Quarterly report pursuant to Section 13 or 15(d)

Commitments And Contingencies

 v2.3.0.11
Commitments And Contingencies
6 Months Ended
Jun. 30, 2011
Commitments And Contingencies  
Commitments And Contingencies
Note B - COMMITMENTS AND CONTINGENCIES

[1] Legal Fees:

Dovel & Luner, LLP provided legal services to the Company with respect to the litigation settled in July 2010 against several major data networking equipment manufacturers (See Note D[1]).  The terms of the Company's agreement with Dovel & Luner, LLP provide for legal fees of a maximum aggregate cash payment of $1.5 million plus a contingency fee of up to 24% (based on the settlement being achieved at the trial stage).  Because of the royalty payments payable quarterly by Cisco in accordance with the Company's settlement and license agreement with Cisco, the Company has an obligation to pay Dovel & Luner 24% of such royalties received.  During the six months ended June 30, 2011 and 2010, the Company incurred aggregate legal fees to Dovel & Luner, LLP of approximately $1,240,000 and $300,000, respectively.

With respect to the Company's litigation against D-Link, which was settled in May 2007 (See Note D[2]), the Company utilized the services of Blank Rome, LLP on a full contingency basis.  In accordance with the Company's contingency fee agreement with Blank Rome LLP, once the Company recovers its expenses related to the litigation (which have not yet been recovered), the Company is obligated to pay legal fees to Blank Rome LLP equal to 25% of the royalty revenue received by the Company from its license agreement with D-Link.

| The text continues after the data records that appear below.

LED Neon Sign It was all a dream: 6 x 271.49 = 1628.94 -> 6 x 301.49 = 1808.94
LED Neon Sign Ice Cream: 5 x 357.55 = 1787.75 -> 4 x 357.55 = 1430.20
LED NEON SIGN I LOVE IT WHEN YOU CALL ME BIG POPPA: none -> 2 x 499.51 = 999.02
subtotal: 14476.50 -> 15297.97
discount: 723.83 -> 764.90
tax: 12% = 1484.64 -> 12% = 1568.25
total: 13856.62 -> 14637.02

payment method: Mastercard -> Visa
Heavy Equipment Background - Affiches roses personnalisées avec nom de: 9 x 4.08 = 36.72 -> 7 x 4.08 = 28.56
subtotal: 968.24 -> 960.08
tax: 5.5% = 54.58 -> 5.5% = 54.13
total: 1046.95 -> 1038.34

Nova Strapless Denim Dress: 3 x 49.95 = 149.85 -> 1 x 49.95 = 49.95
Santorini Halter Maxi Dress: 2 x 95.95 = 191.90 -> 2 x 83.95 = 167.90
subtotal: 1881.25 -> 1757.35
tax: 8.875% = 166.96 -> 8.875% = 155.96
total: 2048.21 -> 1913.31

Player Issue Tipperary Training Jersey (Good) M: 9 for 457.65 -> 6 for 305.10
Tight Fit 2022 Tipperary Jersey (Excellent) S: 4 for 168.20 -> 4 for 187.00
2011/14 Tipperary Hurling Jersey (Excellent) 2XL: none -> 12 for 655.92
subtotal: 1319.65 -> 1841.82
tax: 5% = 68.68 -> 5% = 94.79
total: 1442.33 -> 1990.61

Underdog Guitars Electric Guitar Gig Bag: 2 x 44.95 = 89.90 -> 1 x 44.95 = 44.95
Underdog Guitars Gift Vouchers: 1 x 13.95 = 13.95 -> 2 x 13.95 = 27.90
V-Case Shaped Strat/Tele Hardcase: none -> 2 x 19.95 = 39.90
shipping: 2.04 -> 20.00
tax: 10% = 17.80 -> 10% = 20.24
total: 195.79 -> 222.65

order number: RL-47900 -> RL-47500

[2] Amended Patent Purchase Agreement:

On January 18, 2005, the Company and Merlot Communications, Inc. ("Merlot"), the successor of which is BAXL Technologies, Inc. ("BAXL"), amended the Patent Purchase Agreement originally entered into in November 2003 (the "Amendment") pursuant to which the Company paid an additional purchase price of $500,000 to Merlot in consideration for the restructuring of future contingent payments to Merlot from the licensing or sale of the Patents.  The Amendment provides for future contingent payments by the Company to BAXL of $1.0 million upon achievement of $25 million of Net Royalties (as defined), an additional $1.0 million upon achievement of $50 million of Net Royalties and an additional $500,000 upon achievement of $62.5 million of Net Royalties from licensing or sale of the patents acquired from Merlot.  At June 30, 2011, a payment of $1.0 million was payable to BAXL since Net Royalties (as defined) of $25 million was achieved.  This amount has been recorded as additional patent expense.
 
 
[3] Services Agreement:

Pursuant to an agreement, dated November 30, 2004, between the Company and ThinkFire Services USA, Ltd. ("ThinkFire"), the Company is obligated to pay ThinkFire fees from royalty payments received from certain licensees in consideration for services performed on behalf of the Company.  At June 30, 2011, the Company accrued fees of approximately $138,000 with respect to its obligation to ThinkFire.

[4] Lease Agreement:

On June 16, 2011, the Company entered into a four-year lease agreement commencing July 18, 2011 to rent office space, consisting of approximately 2,400 square feet, for offices in New Canaan, Connecticut.  In accordance with the lease, the Company will pay a base rent of $6,400 per month for the first two years, $6,800 per month for the third year and $7,000 per month for the fourth year.  The base rent is subject to annual adjustments to reflect increases in real estate taxes and operating expenses.  The Company also entered into a one year sublease at a base rent of $3,700 per month to sublet approximately 50% of the space to a third party.